Ao defender tais disparates, os partidos socialdemocratas passaram a uma posição patriótica, estranha na tradição revolucionária ao menos presente desde o século XIX na 1ª Internacional. Era o fim dos princípios antimilitaristas e internacionalistas para este setor, mas também a motivação para uma reorganização das forças socialistas. Assim, em setembro de 1915, 39 militantes socialistas europeus de 11 países se reuniram no vilarejo de Zimmerwald, também na Suíça.
Sendo o primeiro encontro internacional após o início da guerra, se caracterizou como uma reunião independente que reuniu o italiano Ordino Morgari, Martov, Trotsky e outros militantes suíços. O objetivo da conferência era discutir uma saída contra a guerra a partir de uma orientação verdadeiramente internacionalista.
A maioria acabou adotando uma postura pacifista, contrária à guerra e ao social-patriotismo, mas sem uma proposta concreta que fosse além da luta contra a guerra. Uma minoria se aproximou de Lênin, também presente, que reafirmou sua crença no “derrotismo” adotando a palavra de ordem de “transformação da guerra imperialista em guerra civil” e na necessidade de uma nova Internacional.
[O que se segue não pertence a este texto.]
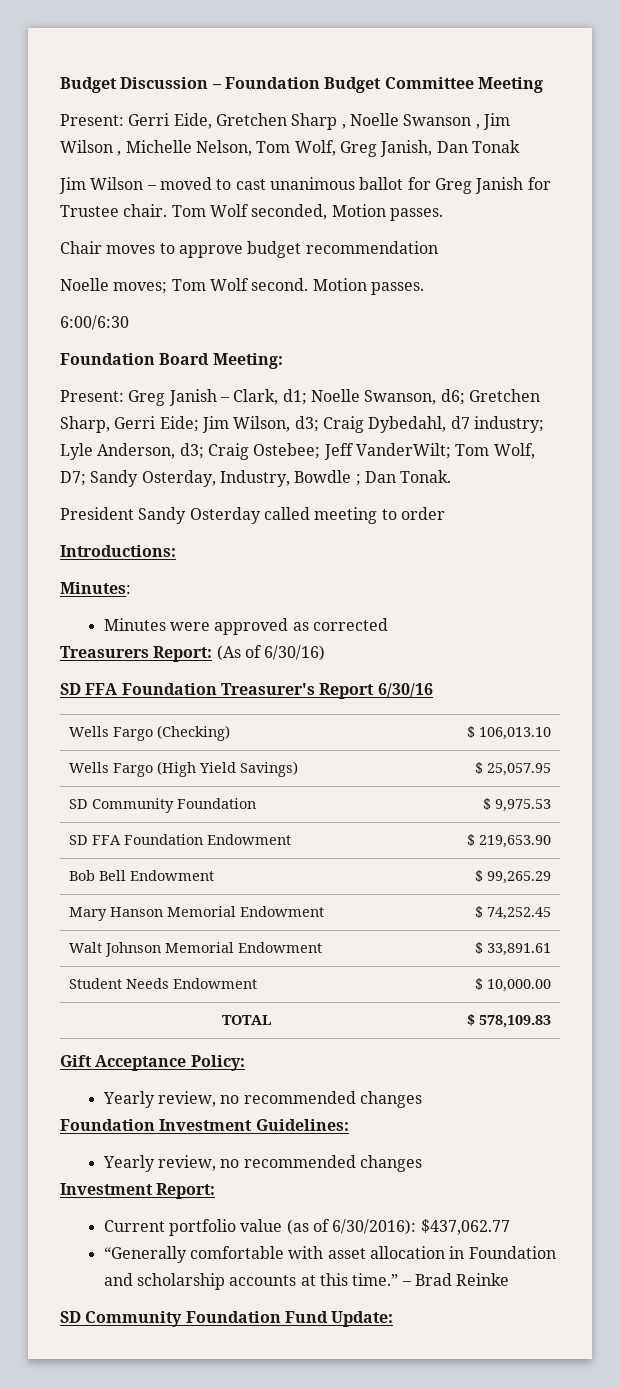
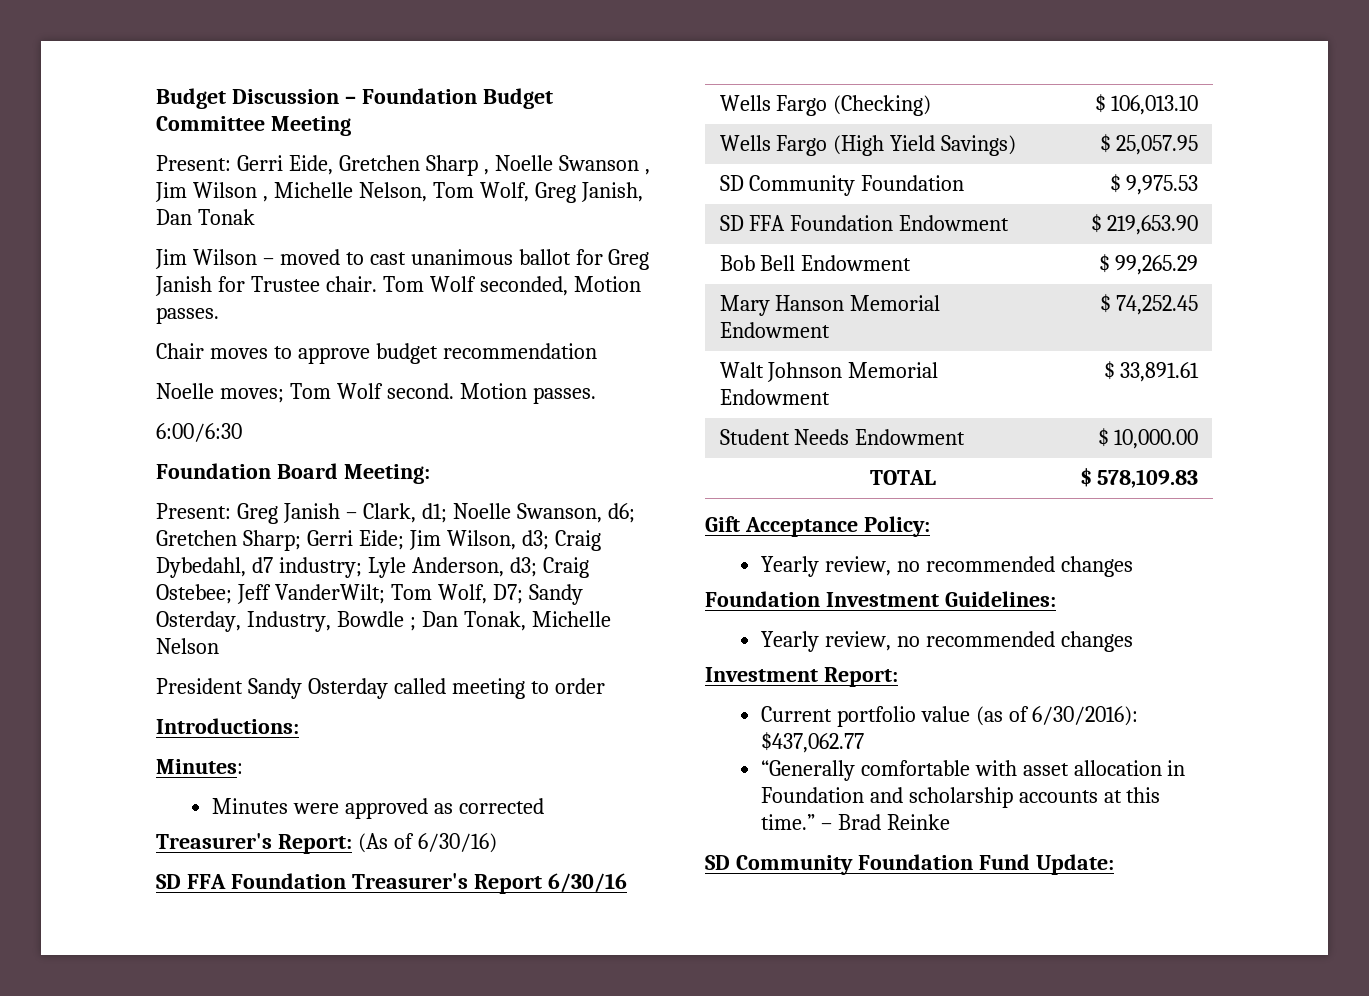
- Present: Greg Janish – Clark, d1; Noelle Swanson, d6; Gretchen Sharp, Gerri Eide; Jim Wilson, d3; Craig Dybedahl, d7 industry; Lyle Anderson, d3; Craig Ostebee; Jeff VanderWilt; Tom Wolf, D7; Sandy Osterday, Industry, Bowdle ; Dan Tonak.
+ Present: Greg Janish – Clark, d1; Noelle Swanson, d6; Gretchen Sharp; Gerri Eide; Jim Wilson, d3; Craig Dybedahl, d7 industry; Lyle Anderson, d3; Craig Ostebee; Jeff VanderWilt; Tom Wolf, D7; Sandy Osterday, Industry, Bowdle ; Dan Tonak, Michelle Nelson
- Treasurers Report: (As of 6/30/16)
+ Treasurer's Report: (As of 6/30/16)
Mesmo minoritária na ocasião, a proposta de Lênin se tornaria importante no futuro da Internacional e suas definições ante outras guerras. O “Manifesto de Zimmerwald” foi elaborado por Trotsky que concordava com a necessidade de uma nova internacional, embora ainda apresentasse resistência ao chamado “derrotismo”. No texto, a guerra foi apresentada como resultado dos conflitos capitalistas, dos governos burgueses e dos socialistas que traíram o internacionalismo se rendendo ao social-patriotismo. Era o primeiro passo rumo a 3ª Internacional.